▶ _What is being asked_:
Everything in the records should be repeated exactly, down to the last character.

▶ _Supplied data_:
◆ ◆ ◆
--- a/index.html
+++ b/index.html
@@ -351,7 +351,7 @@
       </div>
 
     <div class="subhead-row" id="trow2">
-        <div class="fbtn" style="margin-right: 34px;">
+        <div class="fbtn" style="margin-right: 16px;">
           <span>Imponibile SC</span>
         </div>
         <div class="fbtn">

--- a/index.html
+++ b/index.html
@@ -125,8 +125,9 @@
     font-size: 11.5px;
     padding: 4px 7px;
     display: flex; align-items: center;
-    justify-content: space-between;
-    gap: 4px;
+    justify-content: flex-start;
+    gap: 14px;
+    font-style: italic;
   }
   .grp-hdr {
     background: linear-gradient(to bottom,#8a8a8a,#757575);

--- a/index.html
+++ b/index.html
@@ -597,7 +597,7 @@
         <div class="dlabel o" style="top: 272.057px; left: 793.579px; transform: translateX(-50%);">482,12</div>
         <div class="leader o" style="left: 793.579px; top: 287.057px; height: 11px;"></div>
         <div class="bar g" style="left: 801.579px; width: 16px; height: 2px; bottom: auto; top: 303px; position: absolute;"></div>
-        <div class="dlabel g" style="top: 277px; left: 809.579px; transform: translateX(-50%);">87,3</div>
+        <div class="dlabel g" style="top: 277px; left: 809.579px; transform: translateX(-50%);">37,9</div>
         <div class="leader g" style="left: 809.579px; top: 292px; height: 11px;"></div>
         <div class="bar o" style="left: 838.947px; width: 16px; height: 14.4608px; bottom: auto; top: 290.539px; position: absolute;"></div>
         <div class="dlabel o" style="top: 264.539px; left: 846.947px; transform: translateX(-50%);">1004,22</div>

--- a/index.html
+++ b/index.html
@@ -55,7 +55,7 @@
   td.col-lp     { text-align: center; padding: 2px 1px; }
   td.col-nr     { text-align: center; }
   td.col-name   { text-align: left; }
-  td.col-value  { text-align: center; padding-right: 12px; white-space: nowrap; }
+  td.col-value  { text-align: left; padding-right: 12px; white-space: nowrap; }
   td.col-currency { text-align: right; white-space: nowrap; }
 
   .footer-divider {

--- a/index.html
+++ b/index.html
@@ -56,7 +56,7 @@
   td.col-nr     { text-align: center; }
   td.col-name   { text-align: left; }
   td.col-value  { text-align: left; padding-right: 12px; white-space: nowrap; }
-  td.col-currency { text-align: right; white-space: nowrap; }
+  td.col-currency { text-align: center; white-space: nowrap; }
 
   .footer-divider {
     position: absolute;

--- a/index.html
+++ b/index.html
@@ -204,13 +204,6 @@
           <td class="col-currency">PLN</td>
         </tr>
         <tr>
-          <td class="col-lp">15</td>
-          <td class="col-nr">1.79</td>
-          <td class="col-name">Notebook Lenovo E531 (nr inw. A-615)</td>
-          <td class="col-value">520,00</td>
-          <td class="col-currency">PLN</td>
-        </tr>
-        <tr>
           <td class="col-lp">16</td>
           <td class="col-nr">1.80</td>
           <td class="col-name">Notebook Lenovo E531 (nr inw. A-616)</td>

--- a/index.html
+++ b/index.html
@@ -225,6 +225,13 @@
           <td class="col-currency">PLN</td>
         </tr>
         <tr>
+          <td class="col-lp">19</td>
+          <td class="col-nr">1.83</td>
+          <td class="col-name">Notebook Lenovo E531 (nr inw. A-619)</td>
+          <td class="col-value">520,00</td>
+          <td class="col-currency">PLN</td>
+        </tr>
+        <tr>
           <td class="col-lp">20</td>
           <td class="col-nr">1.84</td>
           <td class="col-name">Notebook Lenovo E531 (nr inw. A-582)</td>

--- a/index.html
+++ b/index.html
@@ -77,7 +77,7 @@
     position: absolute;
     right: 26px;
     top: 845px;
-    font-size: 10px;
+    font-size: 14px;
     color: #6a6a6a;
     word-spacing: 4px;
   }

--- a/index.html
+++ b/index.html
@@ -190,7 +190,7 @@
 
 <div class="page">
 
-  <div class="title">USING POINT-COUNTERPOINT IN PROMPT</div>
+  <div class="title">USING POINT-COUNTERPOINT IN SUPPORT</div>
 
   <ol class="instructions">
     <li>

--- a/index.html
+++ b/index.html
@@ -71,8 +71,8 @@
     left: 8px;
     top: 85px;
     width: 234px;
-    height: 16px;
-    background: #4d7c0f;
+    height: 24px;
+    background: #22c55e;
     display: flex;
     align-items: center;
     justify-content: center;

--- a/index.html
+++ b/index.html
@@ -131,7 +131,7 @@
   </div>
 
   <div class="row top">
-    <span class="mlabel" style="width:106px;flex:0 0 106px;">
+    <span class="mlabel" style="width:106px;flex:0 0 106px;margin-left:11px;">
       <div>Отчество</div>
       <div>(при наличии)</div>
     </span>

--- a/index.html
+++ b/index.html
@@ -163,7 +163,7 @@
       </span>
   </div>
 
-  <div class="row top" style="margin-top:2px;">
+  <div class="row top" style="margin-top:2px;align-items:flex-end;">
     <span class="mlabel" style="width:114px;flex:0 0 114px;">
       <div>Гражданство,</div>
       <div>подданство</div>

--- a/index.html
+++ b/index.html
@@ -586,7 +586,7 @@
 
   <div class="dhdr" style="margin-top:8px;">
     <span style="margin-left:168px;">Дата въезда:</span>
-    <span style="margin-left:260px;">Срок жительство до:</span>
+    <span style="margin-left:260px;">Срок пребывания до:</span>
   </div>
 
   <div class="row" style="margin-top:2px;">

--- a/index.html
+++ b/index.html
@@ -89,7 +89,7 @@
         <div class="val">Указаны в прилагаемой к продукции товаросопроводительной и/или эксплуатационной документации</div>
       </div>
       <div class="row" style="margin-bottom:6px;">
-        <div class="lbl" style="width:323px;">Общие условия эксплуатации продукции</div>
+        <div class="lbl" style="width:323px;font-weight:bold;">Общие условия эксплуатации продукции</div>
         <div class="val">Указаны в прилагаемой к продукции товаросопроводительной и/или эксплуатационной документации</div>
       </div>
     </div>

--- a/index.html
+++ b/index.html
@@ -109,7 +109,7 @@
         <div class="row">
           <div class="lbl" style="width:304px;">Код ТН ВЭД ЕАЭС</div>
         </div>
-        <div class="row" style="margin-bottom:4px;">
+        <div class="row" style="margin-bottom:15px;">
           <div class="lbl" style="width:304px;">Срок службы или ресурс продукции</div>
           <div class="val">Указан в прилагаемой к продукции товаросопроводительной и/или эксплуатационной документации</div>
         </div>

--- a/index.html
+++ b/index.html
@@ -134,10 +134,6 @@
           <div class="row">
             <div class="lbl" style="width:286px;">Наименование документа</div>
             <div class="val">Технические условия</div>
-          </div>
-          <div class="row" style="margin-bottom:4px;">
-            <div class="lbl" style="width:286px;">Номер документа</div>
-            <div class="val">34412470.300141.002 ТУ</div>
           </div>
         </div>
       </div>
◆ ◆ ◆
▶ _Answer section_:
--- a/index.html
+++ b/index.html
@@ -351,7 +351,7 @@
       </div>
 
     <div class="subhead-row" id="trow2">
-        <div class="fbtn" style="margin-right: 34px;">
+        <div class="fbtn" style="margin-right: 16px;">
           <span>Imponibile SC</span>
         </div>
         <div class="fbtn">

--- a/index.html
+++ b/index.html
@@ -125,8 +125,9 @@
     font-size: 11.5px;
     padding: 4px 7px;
     display: flex; align-items: center;
-    justify-content: space-between;
-    gap: 4px;
+    justify-content: flex-start;
+    gap: 14px;
+    font-style: italic;
   }
   .grp-hdr {
     background: linear-gradient(to bottom,#8a8a8a,#757575);

--- a/index.html
+++ b/index.html
@@ -597,7 +597,7 @@
         <div class="dlabel o" style="top: 272.057px; left: 793.579px; transform: translateX(-50%);">482,12</div>
         <div class="leader o" style="left: 793.579px; top: 287.057px; height: 11px;"></div>
         <div class="bar g" style="left: 801.579px; width: 16px; height: 2px; bottom: auto; top: 303px; position: absolute;"></div>
-        <div class="dlabel g" style="top: 277px; left: 809.579px; transform: translateX(-50%);">87,3</div>
+        <div class="dlabel g" style="top: 277px; left: 809.579px; transform: translateX(-50%);">37,9</div>
         <div class="leader g" style="left: 809.579px; top: 292px; height: 11px;"></div>
         <div class="bar o" style="left: 838.947px; width: 16px; height: 14.4608px; bottom: auto; top: 290.539px; position: absolute;"></div>
         <div class="dlabel o" style="top: 264.539px; left: 846.947px; transform: translateX(-50%);">1004,22</div>

--- a/index.html
+++ b/index.html
@@ -55,7 +55,7 @@
   td.col-lp     { text-align: center; padding: 2px 1px; }
   td.col-nr     { text-align: center; }
   td.col-name   { text-align: left; }
-  td.col-value  { text-align: center; padding-right: 12px; white-space: nowrap; }
+  td.col-value  { text-align: left; padding-right: 12px; white-space: nowrap; }
   td.col-currency { text-align: right; white-space: nowrap; }
 
   .footer-divider {

--- a/index.html
+++ b/index.html
@@ -56,7 +56,7 @@
   td.col-nr     { text-align: center; }
   td.col-name   { text-align: left; }
   td.col-value  { text-align: left; padding-right: 12px; white-space: nowrap; }
-  td.col-currency { text-align: right; white-space: nowrap; }
+  td.col-currency { text-align: center; white-space: nowrap; }
 
   .footer-divider {
     position: absolute;

--- a/index.html
+++ b/index.html
@@ -204,13 +204,6 @@
           <td class="col-currency">PLN</td>
         </tr>
         <tr>
-          <td class="col-lp">15</td>
-          <td class="col-nr">1.79</td>
-          <td class="col-name">Notebook Lenovo E531 (nr inw. A-615)</td>
-          <td class="col-value">520,00</td>
-          <td class="col-currency">PLN</td>
-        </tr>
-        <tr>
           <td class="col-lp">16</td>
           <td class="col-nr">1.80</td>
           <td class="col-name">Notebook Lenovo E531 (nr inw. A-616)</td>

--- a/index.html
+++ b/index.html
@@ -225,6 +225,13 @@
           <td class="col-currency">PLN</td>
         </tr>
         <tr>
+          <td class="col-lp">19</td>
+          <td class="col-nr">1.83</td>
+          <td class="col-name">Notebook Lenovo E531 (nr inw. A-619)</td>
+          <td class="col-value">520,00</td>
+          <td class="col-currency">PLN</td>
+        </tr>
+        <tr>
           <td class="col-lp">20</td>
           <td class="col-nr">1.84</td>
           <td class="col-name">Notebook Lenovo E531 (nr inw. A-582)</td>

--- a/index.html
+++ b/index.html
@@ -77,7 +77,7 @@
     position: absolute;
     right: 26px;
     top: 845px;
-    font-size: 10px;
+    font-size: 14px;
     color: #6a6a6a;
     word-spacing: 4px;
   }

--- a/index.html
+++ b/index.html
@@ -190,7 +190,7 @@
 
 <div class="page">
 
-  <div class="title">USING POINT-COUNTERPOINT IN PROMPT</div>
+  <div class="title">USING POINT-COUNTERPOINT IN SUPPORT</div>
 
   <ol class="instructions">
     <li>

--- a/index.html
+++ b/index.html
@@ -71,8 +71,8 @@
     left: 8px;
     top: 85px;
     width: 234px;
-    height: 16px;
-    background: #4d7c0f;
+    height: 24px;
+    background: #22c55e;
     display: flex;
     align-items: center;
     justify-content: center;

--- a/index.html
+++ b/index.html
@@ -131,7 +131,7 @@
   </div>
 
   <div class="row top">
-    <span class="mlabel" style="width:106px;flex:0 0 106px;">
+    <span class="mlabel" style="width:106px;flex:0 0 106px;margin-left:11px;">
       <div>Отчество</div>
       <div>(при наличии)</div>
     </span>

--- a/index.html
+++ b/index.html
@@ -163,7 +163,7 @@
       </span>
   </div>
 
-  <div class="row top" style="margin-top:2px;">
+  <div class="row top" style="margin-top:2px;align-items:flex-end;">
     <span class="mlabel" style="width:114px;flex:0 0 114px;">
       <div>Гражданство,</div>
       <div>подданство</div>

--- a/index.html
+++ b/index.html
@@ -586,7 +586,7 @@
 
   <div class="dhdr" style="margin-top:8px;">
     <span style="margin-left:168px;">Дата въезда:</span>
-    <span style="margin-left:260px;">Срок жительство до:</span>
+    <span style="margin-left:260px;">Срок пребывания до:</span>
   </div>
 
   <div class="row" style="margin-top:2px;">

--- a/index.html
+++ b/index.html
@@ -89,7 +89,7 @@
         <div class="val">Указаны в прилагаемой к продукции товаросопроводительной и/или эксплуатационной документации</div>
       </div>
       <div class="row" style="margin-bottom:6px;">
-        <div class="lbl" style="width:323px;">Общие условия эксплуатации продукции</div>
+        <div class="lbl" style="width:323px;font-weight:bold;">Общие условия эксплуатации продукции</div>
         <div class="val">Указаны в прилагаемой к продукции товаросопроводительной и/или эксплуатационной документации</div>
       </div>
     </div>

--- a/index.html
+++ b/index.html
@@ -109,7 +109,7 @@
         <div class="row">
           <div class="lbl" style="width:304px;">Код ТН ВЭД ЕАЭС</div>
         </div>
-        <div class="row" style="margin-bottom:4px;">
+        <div class="row" style="margin-bottom:15px;">
           <div class="lbl" style="width:304px;">Срок службы или ресурс продукции</div>
           <div class="val">Указан в прилагаемой к продукции товаросопроводительной и/или эксплуатационной документации</div>
         </div>

--- a/index.html
+++ b/index.html
@@ -134,10 +134,6 @@
           <div class="row">
             <div class="lbl" style="width:286px;">Наименование документа</div>
             <div class="val">Технические условия</div>
-          </div>
-          <div class="row" style="margin-bottom:4px;">
-            <div class="lbl" style="width:286px;">Номер документа</div>
-            <div class="val">34412470.300141.002 ТУ</div>
           </div>
         </div>
       </div>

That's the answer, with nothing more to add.